A standard computation (expand $(Y_i - \bar{Y})^2 = (Y_i - \mu)^2 - 2(Y_i - \mu)(\bar{Y} - \mu) + (\bar{Y} - \mu)^2$ , sum over $i$ , and take expectation) yields $\mathbb{E}[S_n^2] = \tfrac{n-1}{n}\sigma^2$ , so the bias is $b(\sigma^2) = -\sigma^2/n$ . The unbiased version is $S^{2}_{n-1} = \tfrac{1}{n-1}\sum_i (Y_i - \bar{Y})^2$ . Its variance is $\text{Var}(S^{2}_{n-1}) = 2\sigma^4/(n-1)$ .

Why $S_n^2$ sometimes beats $S_{n-1}^2$ on MSE

Rescaling by $(n-1)/n$ introduces a small bias but shrinks variance by a factor $((n-1)/n)^2$ . The MSE of $S_n^2$ equals $\tfrac{(n-1)^2}{n^2}\!\cdot\!\tfrac{2\sigma^4}{n-1} + \tfrac{\sigma^4}{n^2} = \tfrac{(2n-1)}{n^2}\sigma^4$ , which is strictly smaller than $\mathrm{MSE}(S^2_{n-1}) = 2\sigma^4/(n-1)$ for every finite $n$ . This is a first concrete instance of the shrinkage principle.

Historical Note: Fisher and the Birth of Estimation Theory (1922--1925)

1922--1925

The modern framework of parametric estimation --- likelihood, score, information, sufficiency, efficiency --- was laid down in two remarkable papers by R. A. Fisher: On the Mathematical Foundations of Theoretical Statistics (1922) and Theory of Statistical Estimation (1925). Fisher invented the words likelihood, sufficiency, consistency, and efficiency, and proposed maximum likelihood as the canonical method. His notion of "information in a sample" is exactly what we now call Fisher information. The word parameter, in its statistical sense, is also Fisher's. An unusually high density of permanent ideas per paper.

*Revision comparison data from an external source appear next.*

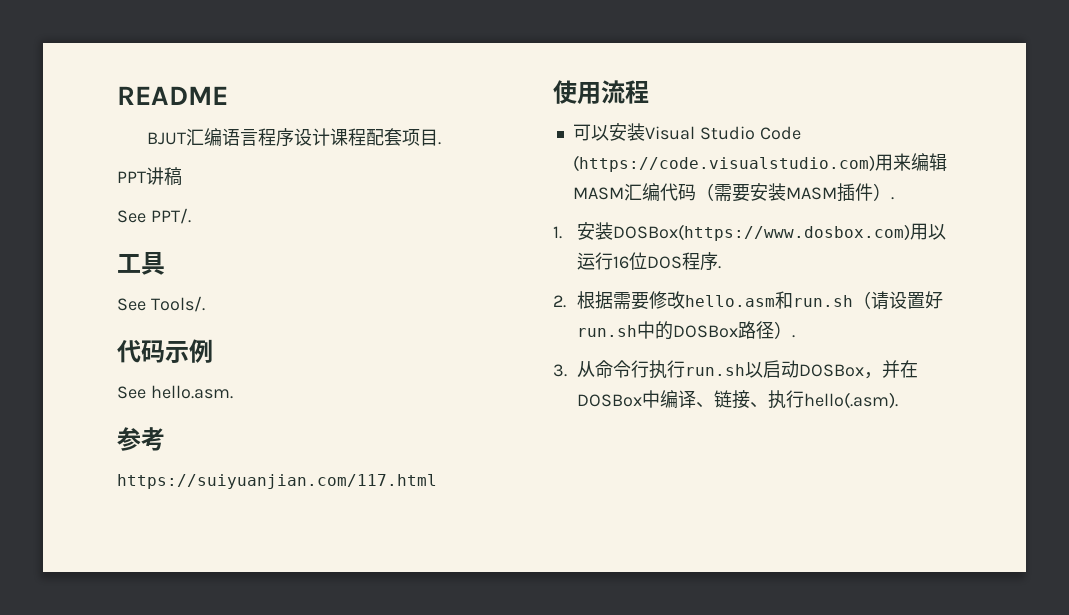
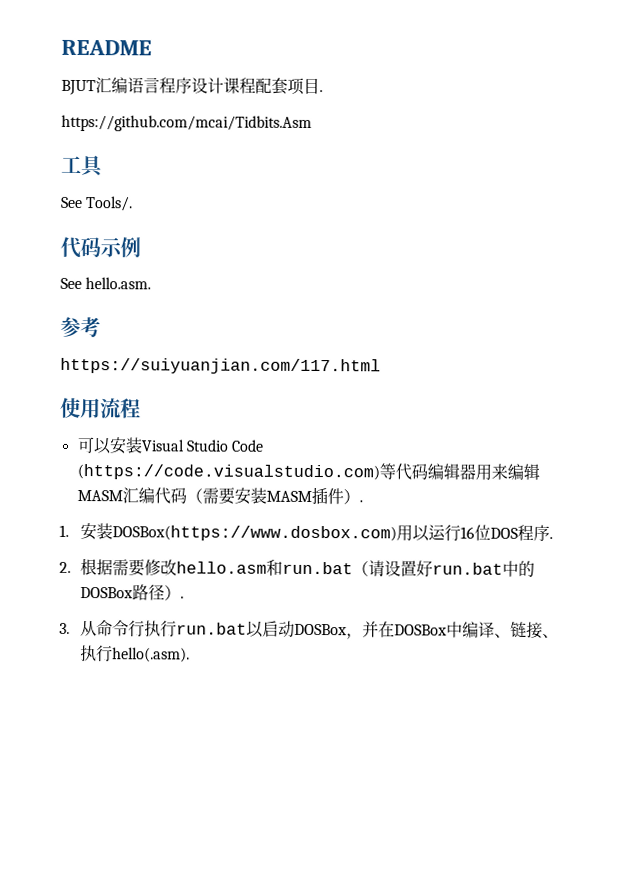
- PPT讲稿
- See PPT/.
+ https://github.com/mcai/Tidbits.Asm
- 可以安装Visual Studio Code (https://code.visualstudio.com)用来编辑MASM汇编代码（需要安装MASM插件）.
+ 可以安装Visual Studio Code (https://code.visualstudio.com)等代码编辑器用来编辑MASM汇编代码（需要安装MASM插件）.
- 2.根据需要修改hello.asm和run.sh（请设置好run.sh中的DOSBox路径）.
+ 2.根据需要修改hello.asm和run.bat（请设置好run.bat中的DOSBox路径）.
- 3.从命令行执行run.sh以启动DOSBox，并在DOSBox中编译、链接、执行hello(.asm).
+ 3.从命令行执行run.bat以启动DOSBox，并在DOSBox中编译、链接、执行hello(.asm).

Bias--Variance Trade-off: James--Stein-type Shrinkage

We estimate $\theta$ from $\bar{Y} \sim \mathcal{N}(\theta, \sigma^2/n)$ and compare the unbiased mean $\hat{\theta}_{\text{ub}} = \bar{Y}$ with the shrinkage estimator $\hat{\theta}_\alpha = \alpha \bar{Y}$ for $\alpha \in [0, 1]$ . Move the shrinkage slider to see MSE, bias $^2$ , and variance trade against each other.

Parameters

\theta

1

\sigma

1

n

10

Unbiased Estimator

An estimator $\hat{\theta}(\mathbf{Y})$ is unbiased for $\theta$ if $\mathbb{E}_\theta[\hat{\theta}(\mathbf{Y})] = \theta$ for every $\theta \in \Lambda$ .

Minimum-Variance Unbiased Estimator (MVUE)

An unbiased estimator whose variance is no larger than that of any other unbiased estimator, simultaneously for every $\theta \in \Lambda$ . The MVUE is unique (almost surely) when it exists, and Lehmann--Scheffe gives a constructive route to it through complete sufficient statistics.

Common Mistake: Unbiased Does Not Mean Best

Mistake:

It is tempting to restrict attention to unbiased estimators and then pick the one with smallest variance, treating the resulting MVUE as "the" optimal estimator.

Correction:

Unbiasedness is a constraint we impose for analytical tractability and interpretability --- not a criterion that the physical problem demands. Biased estimators routinely beat the MVUE in MSE (ridge regression, shrinkage, maximum-a-posteriori estimators, empirical Bayes). Use the MVUE as a benchmark, not a mandate.

Why This Matters: Every Receiver is an Estimator

Channel estimation, timing acquisition, carrier-frequency offset correction, angle-of-arrival estimation --- each problem presents a receiver with noisy observations $\mathbf{y}$ and asks for an unknown parameter (a complex gain, a delay, a frequency, an angle). Matched filters, correlators, and FFT bins are not ad-hoc circuits: they are the maximum-likelihood or MVU estimators for specific parametric models. The bias, variance, and Cramer--Rao bounds we compute in this chapter are the hardware specifications of these blocks.

Quick Check

An estimator $\hat{\theta}_1$ is unbiased with variance $9$ . Another estimator $\hat{\theta}_2$ has bias $b = 1$ and variance $4$ . Which has smaller MSE?

$\hat{\theta}_1$ (lower variance)

$\hat{\theta}_2$ , because $1^2 + 4 = 5 < 9$

They have the same MSE

Cannot decide without knowing $\theta$